MINNEAPOLIS — A jury has found former Brooklyn Center police officer Kim Potter guilty of 1st-degree manslaughter and 2nd-degree manslaughter in the killing of Daunte Wright.
The following statement can be attributed to Brandon Buskey, director of the ACLU’s Criminal Law Reform project:
“The story of Daunte Wright is heartbreakingly familiar. A young black man was killed on the side of the road by an overzealous police officer after being pulled over for a minor traffic offense. Police interactions with citizens shouldn’t end in death, and yet hundreds are dying at the hands of the police every year. While today’s verdict provides a rare glimpse of accountability in an instance of police violence, what we need is justice. And real justice means that these situations do not happen in the first place.
“Police violence like this will persist so long as police continue to serve their original purpose — to act as an occupying force for social control in oppressed communities. The ACLU will continue to fight alongside our allies throughout the country to reimagine a world where Black and other marginalized people like Daunte Wright are free to live a life without the fear of racialized violence.”
The following statement can be attributed to Ben Feist, interim executive director of the ACLU of Minnesota:
“Today, for only the second time in state history, a white police officer has been held accountable for killing a Black man. The jury found former Brooklyn Center police officer Kim Potter guilty on all counts for killing Daunte Wright during a routine and unnecessary traffic stop. We thank the jury for the care and seriousness with which it approached this grueling case.
“While we can finally say Daunte Wright’s name in conjunction with a moment of justice, let’s be absolutely clear that achieving this outcome for Daunte Wright is only the first step.
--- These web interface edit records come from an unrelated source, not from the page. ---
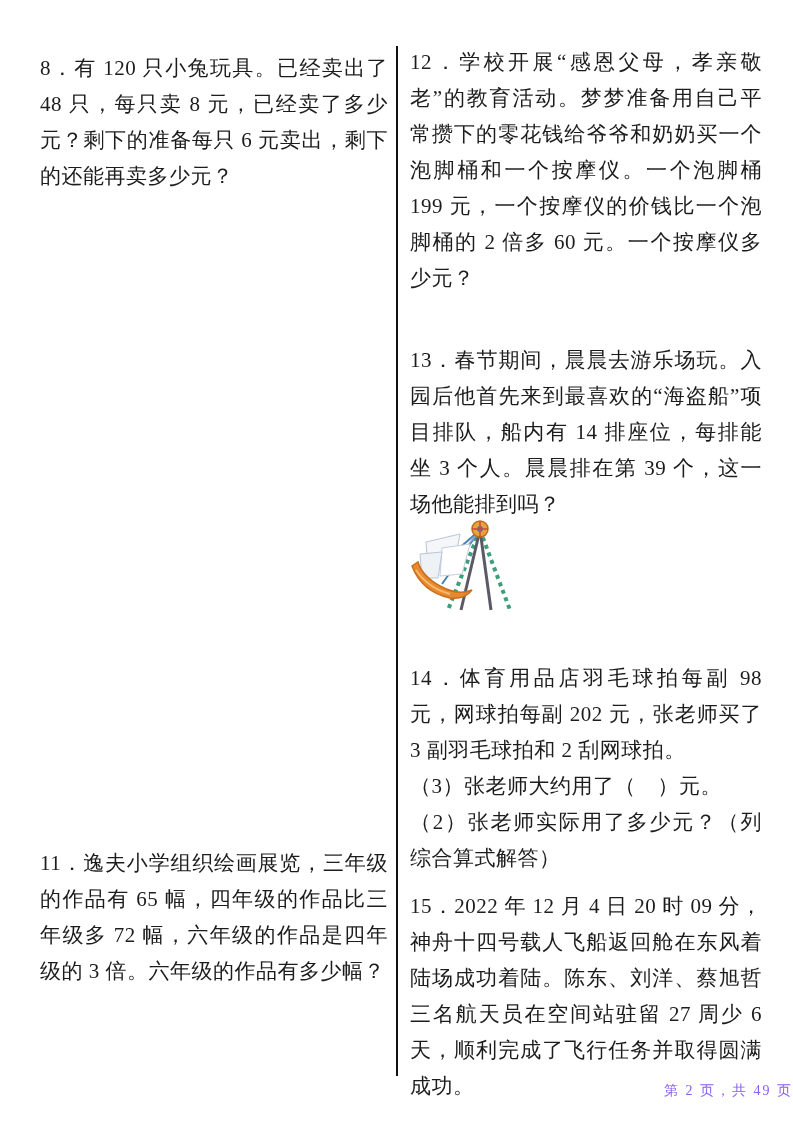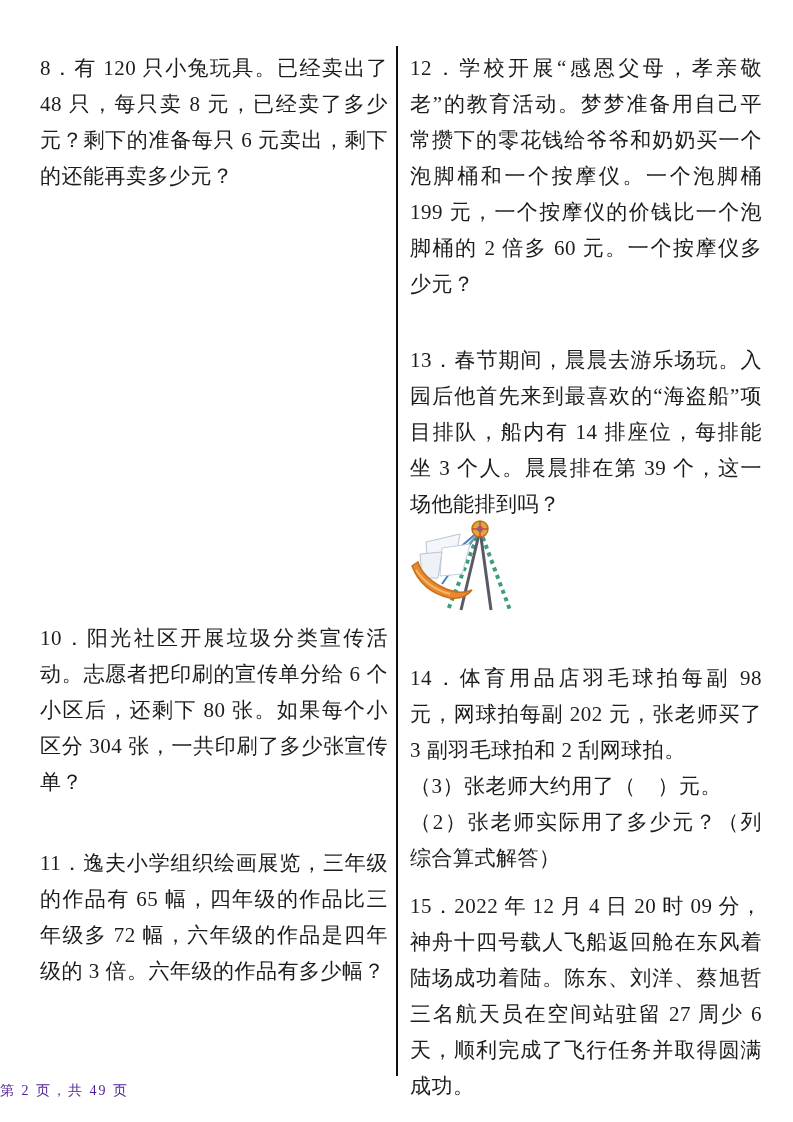"12．学校开展“感恩父母，孝亲敬老”的教育活动。梦梦准备用自己平常攒下的零花钱给" p.q { top: 50px -> 44px }
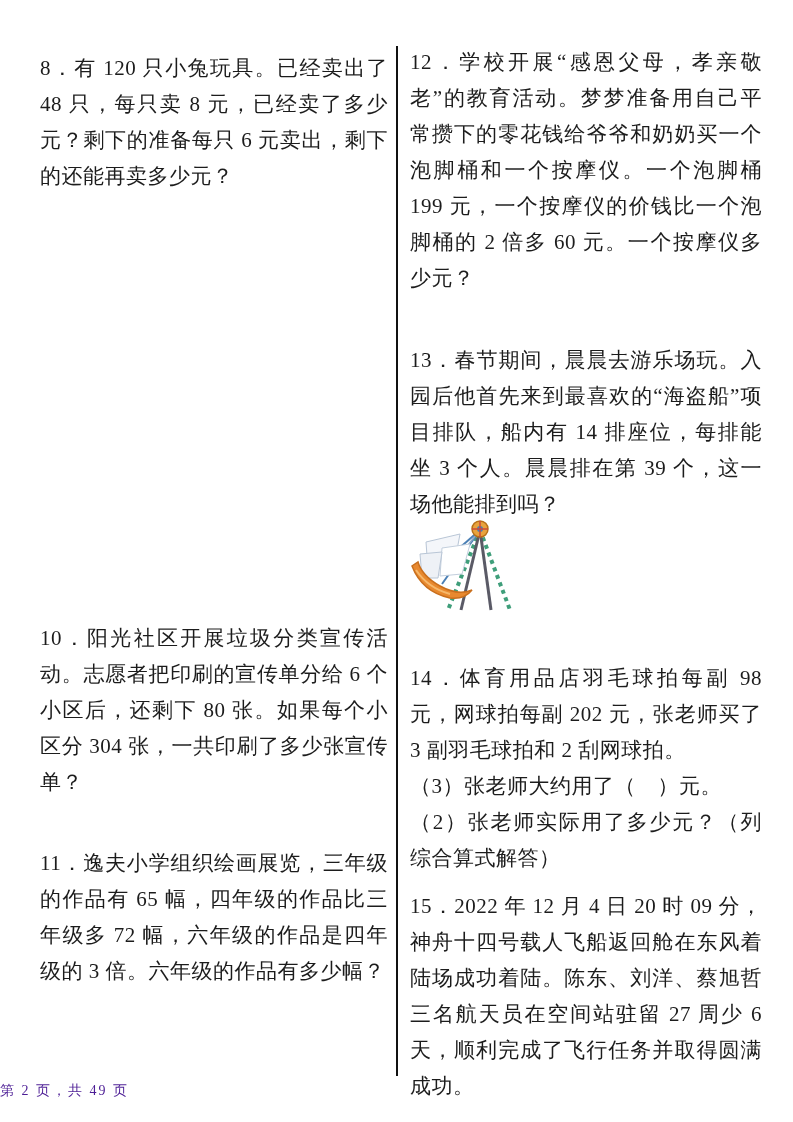"10．阳光社区开展垃圾分类宣传活动。志愿者把印刷的宣传单分给 6" p.q { html: <p>10．阳光社区开展垃圾分类宣传活动。志愿者把印刷的宣传单分给 6 个小区后，还剩下 80 张。如果每个小区分 304 张，一共印刷了多少张宣传单？</p> -> none }
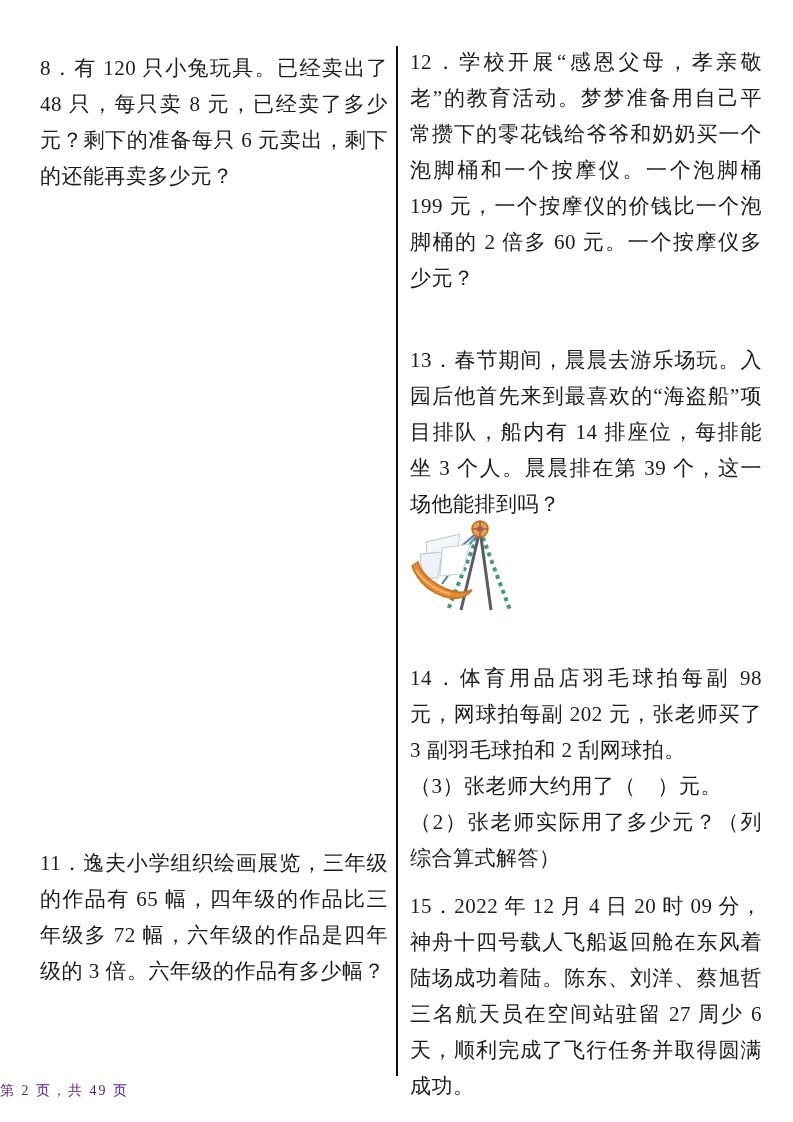"第 2 页，共 49 页" .footer { color: #4c1d95 -> #8b5cf6; text-align: left -> right }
That a guilty verdict of this kind remains so rare shows the need for much greater accountability from police, and for an end to police violence and disparate treatment of Black and Brown communities. We must remove armed police from enforcing traffic infractions and low-level offenses such as dangling air fresheners and expired tabs, pretextual stops that too often end in violence and death against people of color.
“It is a continuing national disgrace that Mr. Wright was one of the more than 1,100 people killed by police across the nation each year. Mr. Wright should still be alive today, and so should George Floyd, Philando Castile, Breonna Taylor, and countless other Black people killed by police.
“The city where he was killed, Brooklyn Center, is taking steps to fix its broken police department. In honor of Daunte Wright, we will monitor that effort and keep fighting for real change in his name across our state and nation.”